THE PROBLEM:
Only lines containing the word "Admin" belong in the answer; copy each one from the records.

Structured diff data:
========
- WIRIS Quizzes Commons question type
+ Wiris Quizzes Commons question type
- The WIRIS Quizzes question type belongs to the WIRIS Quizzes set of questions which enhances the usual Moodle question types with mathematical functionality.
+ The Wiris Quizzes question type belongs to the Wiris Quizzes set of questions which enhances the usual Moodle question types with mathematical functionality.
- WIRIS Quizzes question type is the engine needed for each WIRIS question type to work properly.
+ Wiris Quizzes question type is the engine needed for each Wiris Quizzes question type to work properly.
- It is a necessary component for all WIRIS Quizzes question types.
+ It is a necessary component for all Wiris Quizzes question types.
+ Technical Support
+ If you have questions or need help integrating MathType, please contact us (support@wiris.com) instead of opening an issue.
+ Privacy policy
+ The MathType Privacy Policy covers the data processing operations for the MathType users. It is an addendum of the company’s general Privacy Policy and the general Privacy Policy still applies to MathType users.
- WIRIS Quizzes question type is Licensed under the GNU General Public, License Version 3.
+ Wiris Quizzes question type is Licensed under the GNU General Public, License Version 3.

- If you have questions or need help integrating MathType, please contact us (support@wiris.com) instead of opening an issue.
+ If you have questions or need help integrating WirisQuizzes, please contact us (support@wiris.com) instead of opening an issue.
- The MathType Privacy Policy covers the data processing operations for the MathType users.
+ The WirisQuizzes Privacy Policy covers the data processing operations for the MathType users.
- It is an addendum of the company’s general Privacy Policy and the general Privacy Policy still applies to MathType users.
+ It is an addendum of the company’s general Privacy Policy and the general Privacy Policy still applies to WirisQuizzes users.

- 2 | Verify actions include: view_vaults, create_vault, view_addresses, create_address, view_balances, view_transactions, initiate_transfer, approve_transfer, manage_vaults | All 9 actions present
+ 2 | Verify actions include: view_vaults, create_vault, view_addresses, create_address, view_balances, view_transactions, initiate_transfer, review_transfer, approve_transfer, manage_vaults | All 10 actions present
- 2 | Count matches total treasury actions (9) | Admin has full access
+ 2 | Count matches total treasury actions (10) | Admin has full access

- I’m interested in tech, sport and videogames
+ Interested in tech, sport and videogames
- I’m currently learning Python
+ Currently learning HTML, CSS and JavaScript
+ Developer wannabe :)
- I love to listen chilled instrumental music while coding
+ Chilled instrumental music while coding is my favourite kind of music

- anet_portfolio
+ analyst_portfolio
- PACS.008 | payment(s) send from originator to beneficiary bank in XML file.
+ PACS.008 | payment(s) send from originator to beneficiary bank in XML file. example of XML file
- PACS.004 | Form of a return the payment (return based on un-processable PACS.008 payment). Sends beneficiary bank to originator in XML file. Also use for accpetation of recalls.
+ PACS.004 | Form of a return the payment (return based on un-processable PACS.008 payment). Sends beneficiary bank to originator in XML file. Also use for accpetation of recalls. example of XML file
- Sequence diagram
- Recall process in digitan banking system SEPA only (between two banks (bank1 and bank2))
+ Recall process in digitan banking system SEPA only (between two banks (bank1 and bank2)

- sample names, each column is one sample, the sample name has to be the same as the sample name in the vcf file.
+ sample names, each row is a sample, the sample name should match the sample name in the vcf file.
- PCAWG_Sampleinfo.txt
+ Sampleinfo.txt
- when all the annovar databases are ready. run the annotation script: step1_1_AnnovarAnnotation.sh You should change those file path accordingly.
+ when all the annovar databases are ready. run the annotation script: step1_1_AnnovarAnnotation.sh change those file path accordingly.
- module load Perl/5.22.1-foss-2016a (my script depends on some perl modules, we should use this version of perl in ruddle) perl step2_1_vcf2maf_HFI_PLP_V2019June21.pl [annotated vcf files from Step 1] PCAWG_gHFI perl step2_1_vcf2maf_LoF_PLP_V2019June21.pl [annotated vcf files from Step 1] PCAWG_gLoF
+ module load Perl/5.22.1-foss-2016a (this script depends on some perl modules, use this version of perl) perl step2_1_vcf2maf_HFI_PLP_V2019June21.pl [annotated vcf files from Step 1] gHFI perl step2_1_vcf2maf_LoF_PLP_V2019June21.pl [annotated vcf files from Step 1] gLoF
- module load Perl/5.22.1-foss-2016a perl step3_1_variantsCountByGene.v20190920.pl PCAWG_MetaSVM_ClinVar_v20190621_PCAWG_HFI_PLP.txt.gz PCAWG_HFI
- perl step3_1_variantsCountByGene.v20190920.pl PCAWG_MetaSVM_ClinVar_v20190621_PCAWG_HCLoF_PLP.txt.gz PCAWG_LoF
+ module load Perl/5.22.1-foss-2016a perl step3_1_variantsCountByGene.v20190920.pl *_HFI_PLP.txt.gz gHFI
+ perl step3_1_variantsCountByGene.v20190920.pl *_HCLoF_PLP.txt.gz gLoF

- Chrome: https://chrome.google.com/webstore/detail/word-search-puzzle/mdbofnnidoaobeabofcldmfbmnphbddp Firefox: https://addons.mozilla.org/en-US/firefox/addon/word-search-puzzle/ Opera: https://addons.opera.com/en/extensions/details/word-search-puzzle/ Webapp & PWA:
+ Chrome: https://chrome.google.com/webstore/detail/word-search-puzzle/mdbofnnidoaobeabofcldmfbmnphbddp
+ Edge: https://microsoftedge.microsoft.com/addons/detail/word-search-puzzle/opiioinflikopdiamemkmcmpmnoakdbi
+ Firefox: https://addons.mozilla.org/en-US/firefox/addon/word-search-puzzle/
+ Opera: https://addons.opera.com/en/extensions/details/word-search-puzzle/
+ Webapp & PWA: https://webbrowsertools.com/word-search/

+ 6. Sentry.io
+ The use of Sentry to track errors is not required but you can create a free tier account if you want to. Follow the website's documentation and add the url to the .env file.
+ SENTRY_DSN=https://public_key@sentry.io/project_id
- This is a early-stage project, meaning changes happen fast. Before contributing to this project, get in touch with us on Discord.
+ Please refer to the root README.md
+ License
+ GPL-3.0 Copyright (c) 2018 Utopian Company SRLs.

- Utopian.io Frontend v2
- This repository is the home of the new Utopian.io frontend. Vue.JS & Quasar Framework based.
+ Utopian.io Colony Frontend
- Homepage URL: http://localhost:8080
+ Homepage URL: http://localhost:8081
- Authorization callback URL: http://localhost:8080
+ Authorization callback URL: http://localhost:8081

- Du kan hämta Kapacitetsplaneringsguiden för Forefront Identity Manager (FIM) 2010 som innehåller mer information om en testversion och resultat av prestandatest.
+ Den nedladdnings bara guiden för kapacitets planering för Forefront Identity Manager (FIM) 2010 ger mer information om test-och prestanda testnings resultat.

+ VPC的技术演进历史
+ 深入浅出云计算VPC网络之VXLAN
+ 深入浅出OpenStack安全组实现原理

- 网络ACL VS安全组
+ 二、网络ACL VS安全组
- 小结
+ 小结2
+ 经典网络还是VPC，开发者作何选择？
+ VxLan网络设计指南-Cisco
========
TASK SOLUTION:
- 2 | Count matches total treasury actions (9) | Admin has full access
+ 2 | Count matches total treasury actions (10) | Admin has full access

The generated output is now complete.